### Problem to work on
Find every line in the records below that contains "left", and copy it.

(Supplied information)

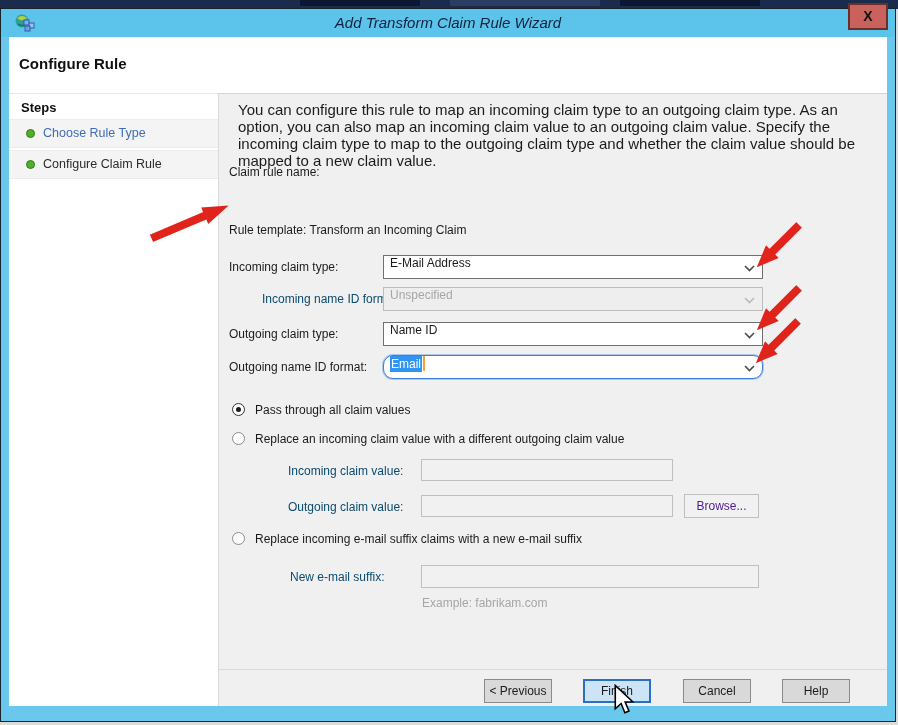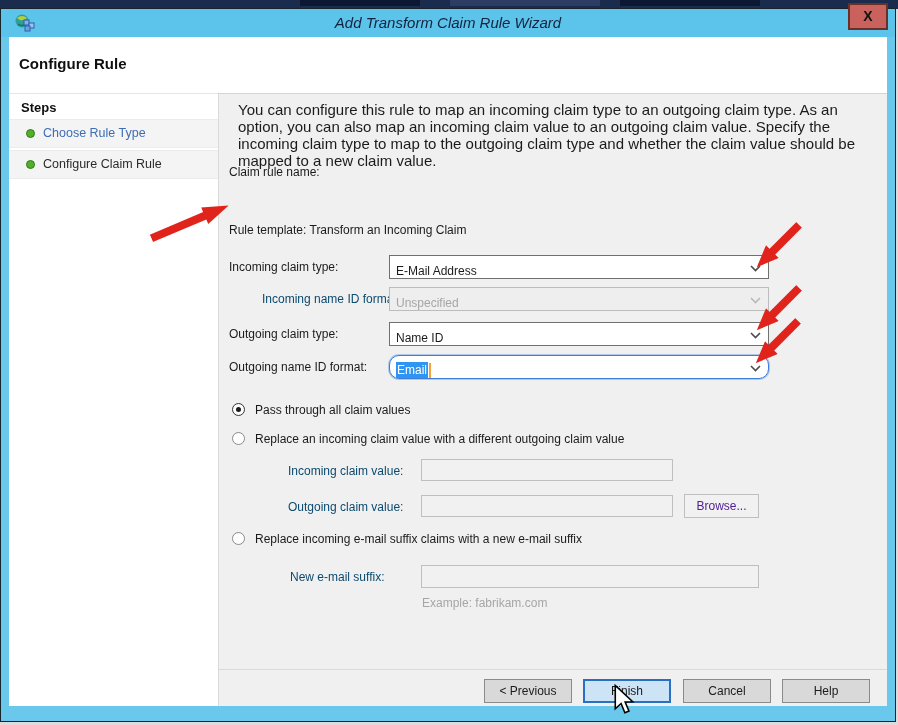--- a/index.html
+++ b/index.html
@@ -52,9 +52,9 @@
                 font-family:"Liberation Sans", sans-serif; }
   .text-input:disabled { background:#f1f1f1; border:1px solid #bfbfbf; color:#a6a6a6; }
 
-  .combo { position:absolute; left:170px; width:380px; height:24px; background:#ffffff;
+  .combo { position:absolute; left:164px; width:380px; height:24px; background:#ffffff;
            border:1px solid #707070; font-size:12px; color:#1b1b1b;
-           display:flex; align-items:flex-end; padding-left:6px; }
+           display:flex; align-items:flex-start; padding-left:6px; }
   .combo .chev { position:absolute; right:7px; top:9px; }
   .combo.disabled { background:#eeeeee; border:1px solid #bcbcbc; color:#a6a6a6; }
   .combo.focused { border:1px solid #3d7edb; box-shadow:0 0 0 1px rgba(61,126,219,.35); }

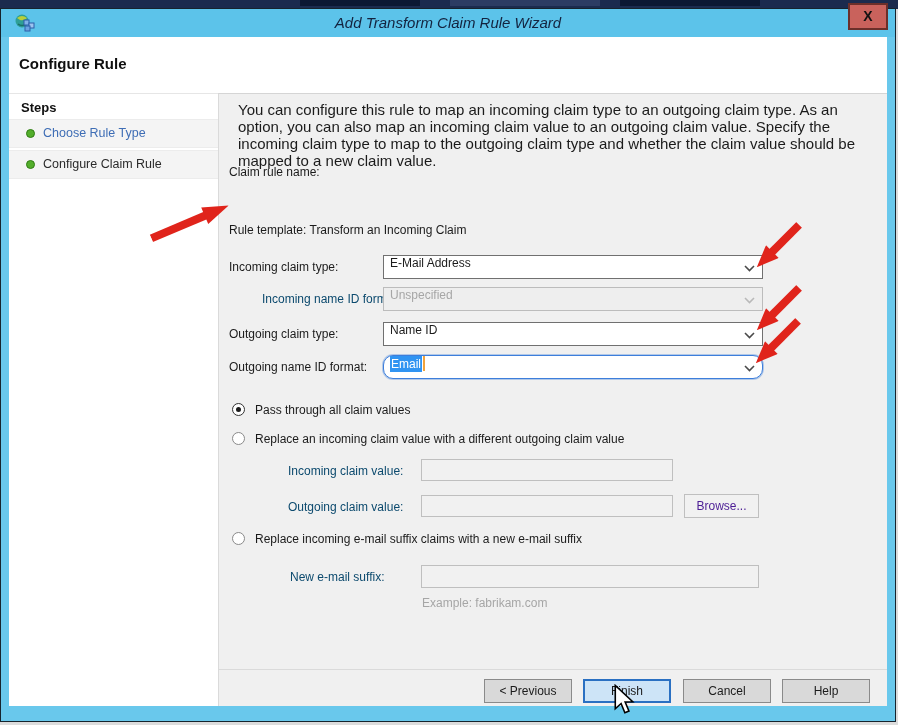--- a/index.html
+++ b/index.html
@@ -68,7 +68,7 @@
   .radio.selected::after { content:""; position:absolute; left:3px; top:3px; width:5px; height:5px;
            border-radius:50%; background:#1b1b1b; }
 
-  .btn { position:absolute; width:88px; height:24px; background:#d9d9d9; border:1px solid #8a8a8a;
+  .btn { position:absolute; width:68px; height:24px; background:#d9d9d9; border:1px solid #8a8a8a;
          font-size:12px; color:#1b1b1b; text-align:center; line-height:22px;
          font-family:"Liberation Sans", sans-serif; }
   .btn.default { background:#cde4f7; border:2px solid #2a70c2; line-height:20px; }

(End Supplied information)

### Task solution
-  .combo { position:absolute; left:170px; width:380px; height:24px; background:#ffffff;
+  .combo { position:absolute; left:164px; width:380px; height:24px; background:#ffffff;
-           display:flex; align-items:flex-end; padding-left:6px; }
+           display:flex; align-items:flex-start; padding-left:6px; }
   .radio.selected::after { content:""; position:absolute; left:3px; top:3px; width:5px; height:5px;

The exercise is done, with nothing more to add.